Interviews

A Day in Paris with Resort Corps Founder Luca Modesti

In an industry of smoke and mirrors, Resort Corps proves that authenticity is the new prerequisite for success.

Running late to meet Resort Corps founder Luca Modesti after a delayed flight out to Paris, it suddenly dawns on me that I don't actually know who I'm looking for. Pulling out my phone to see if a quick google search will solve the problem, I spot a figure further down the Rue de Bretagne who looks like he might be working security for the bar he's standing in front of. Drawing closer I clock the quality of the sweater he's wearing and for confirmation realise he's deep in conversation with the guy on his right, who is fully flexed in Resort Corps SS19. Initially taken aback by the sheer scale of him - Modesti stands a good few inches north of 6ft and his black Dior bomber jacket and tactical camo cargo pants affect a definite bouncer vibe - I quash the reflex to reach for my ID, shake his hand, and am introduced to Luca and Resort Corps associate, Habib, who looks like the IRL actualisation of the Resort Corps Instagram feed.

For propriety, it's worth mentioning that a google search for Luca would have been inconclusive. Despite running distribution for some of the world's top emerging brands and having spent time working with Rick Owens in the OwensCorp showroom, Luca's digital footprint is uncharacteristically minimal for players in this industry. His anonymity is belied only by a modest personal Instagram account which can be summarised in three words: brands, cars, and guns. To meet in person, though, Luca is easy-going, worldly, and unquestioningly hospitable. Early on he asks if I know Paris well. I tell him only a little and he punctuates the rest of our conversation pointing out the hot spots favoured by locals; telling stories of the district's historic buildings; and recommending a surfeit of art galleries including the locations that Off-White and YEEZY transform into their buying showrooms during collection season. Commenting on the number of galleries in the area, Luca explains that this particular district in Paris is the neighbourhood with the densest number of art collections on public display in the world.

It's by no coincidence that this is where Modesti has suggested we meet. Le Marais is the 3rd arrondissement of Paris and - long-established as the favoured location of aristocrats, literary scholars, and artists -  is a quintessentially Parisian enclave of art and style that manages to remain relatively untouched by the dilution of tourism. Heading off in the direction of one of the galleries he wants to show us, we begin to talk about his roots.

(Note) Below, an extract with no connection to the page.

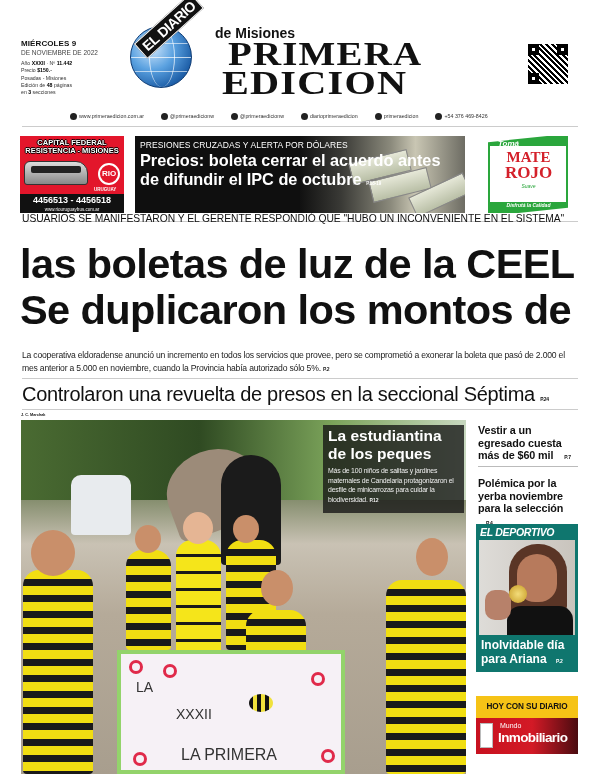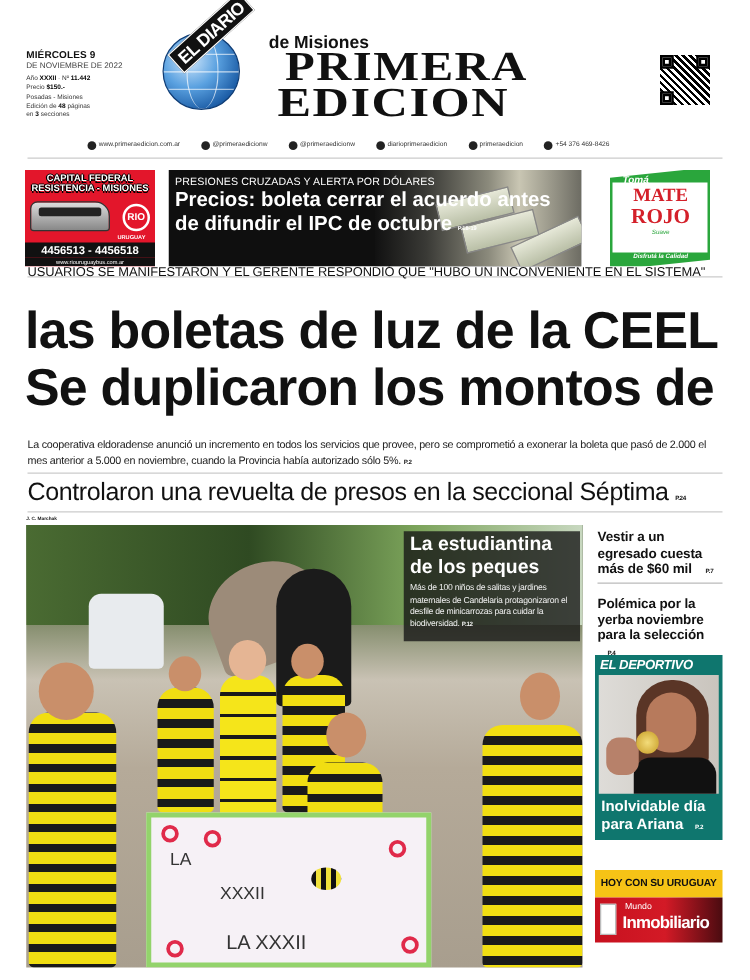"HOY CON SU URUGUAY" div.top { text: URUGUAY -> DIARIO }
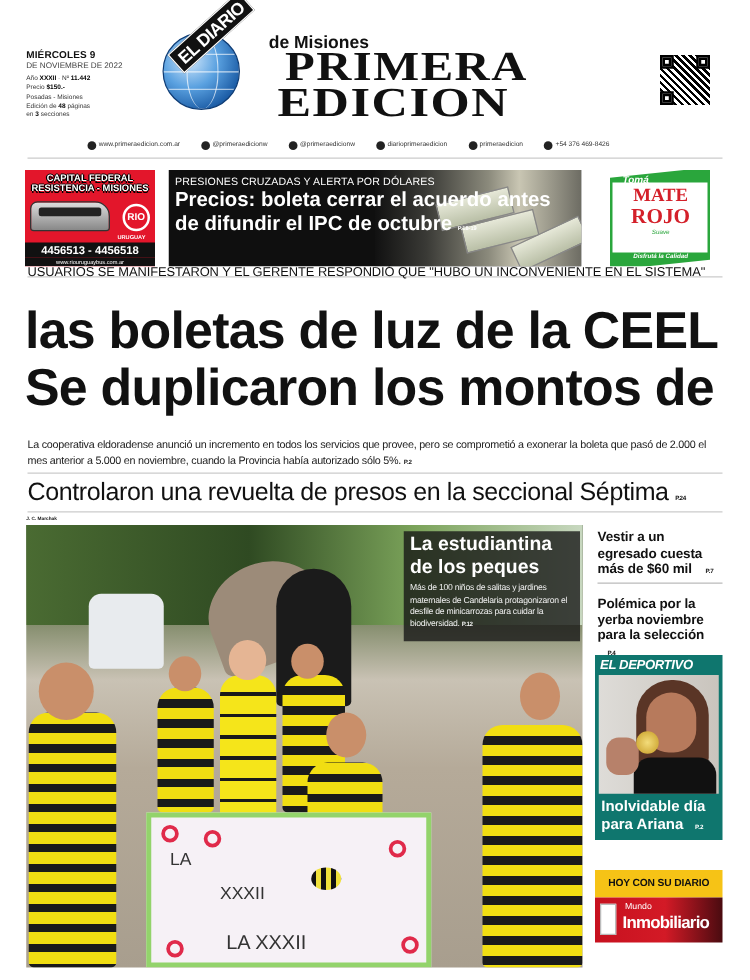"LA XXXII" div.txt3 { text: XXXII -> PRIMERA }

Born to Belgian-Italian parents, Modesti spent much of his early childhood in Detroit, Michigan before moving with his family to Rotterdam. "Moving to Holland was a shock because the quality of life is incomparable to what it was like in the US. America is a country of contrasts; it's great if you're wealthy, but terrible if you're poor," he explains. "The US nourishes this super paranoid state of mind so people are afraid of each other and afraid to let their kids play outside. Moving to Rotterdam I just remember this amazing sense of freedom."

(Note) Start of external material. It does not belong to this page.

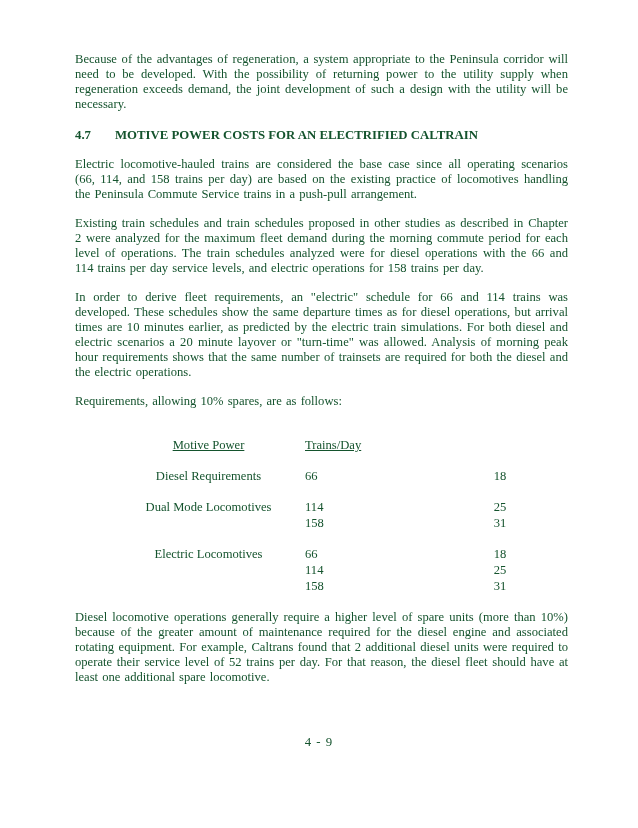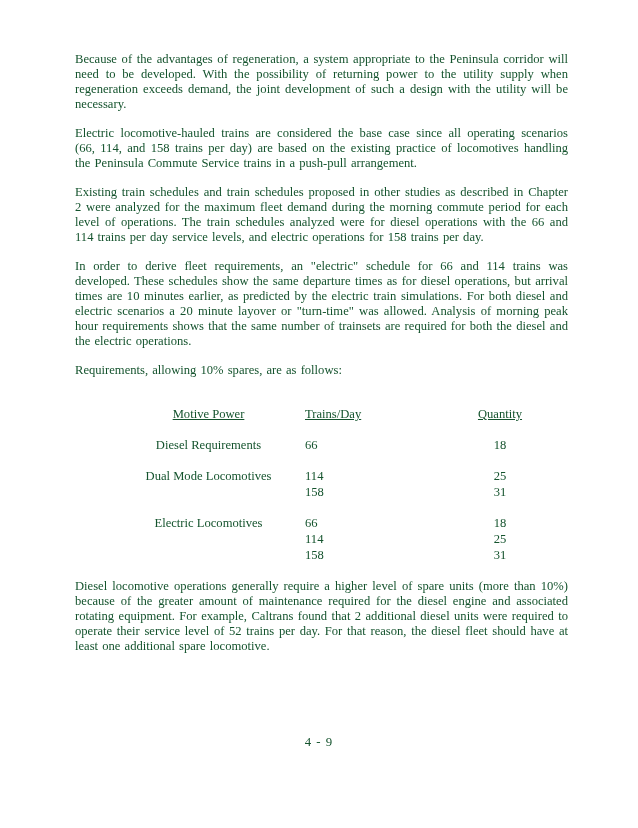"4.7" div.section-heading { html: none -> <div> <span>4.7</span> <span>MOTIVE POWER COSTS FOR AN ELECTRIFIED CALTRAIN</span> </div> }
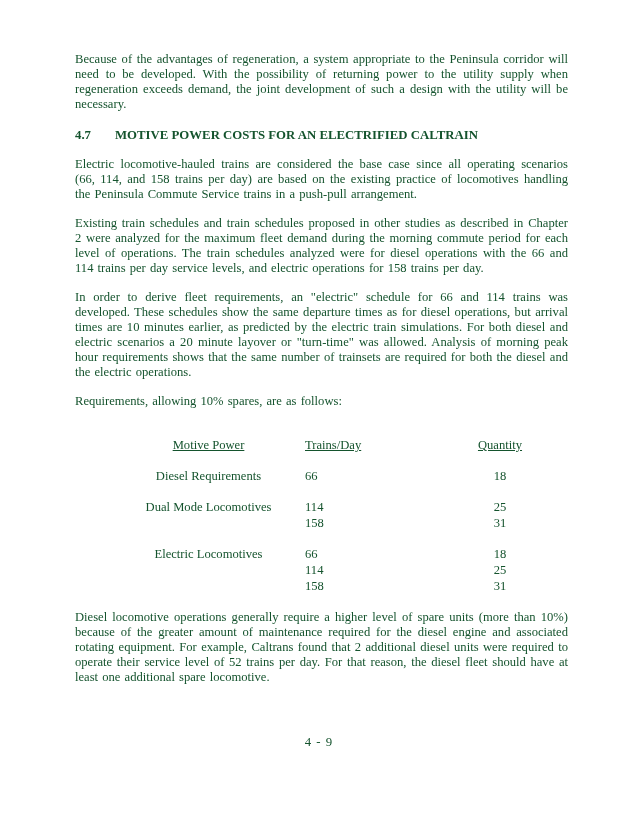"Quantity" div.t-col3 { html: <div> <span>Quantity</span> </div> -> none }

As the day ticks on and I learn more about Modesti, his life and career, I come to notice that this notion of contrast seems to be hardwired into his creative raison d'être. Asking what his plans are for later, he reveals that he trains in bare-knuckle boxing and is heading out to the 19th district to spend time with friends he's made through the sport. "There is a different energy in those areas and hanging with those guys," Luca tells me. Perhaps it is this natural ability to blend in across contrasting environments - an idiosyncrasy Luca has perfected during the cross-cultural and multi-lingual formative years of his childhood - that makes his work at Resort Corps feel so substantive and relevant at a global level.

After an hour or so of wandering the streets of Marais, deep in conversation about Modesti's early career as an entrant to the oft-elitist and hallowed institutionalism of Parisian fashion, we settle down for lunch at Carette. The restaurant is a traditional French bistro on the edge of Palace des Vosges: the oldest planned square in the city and a crowned jewel in the history of Europe's first program of royal city planning. In short, it feels like old money.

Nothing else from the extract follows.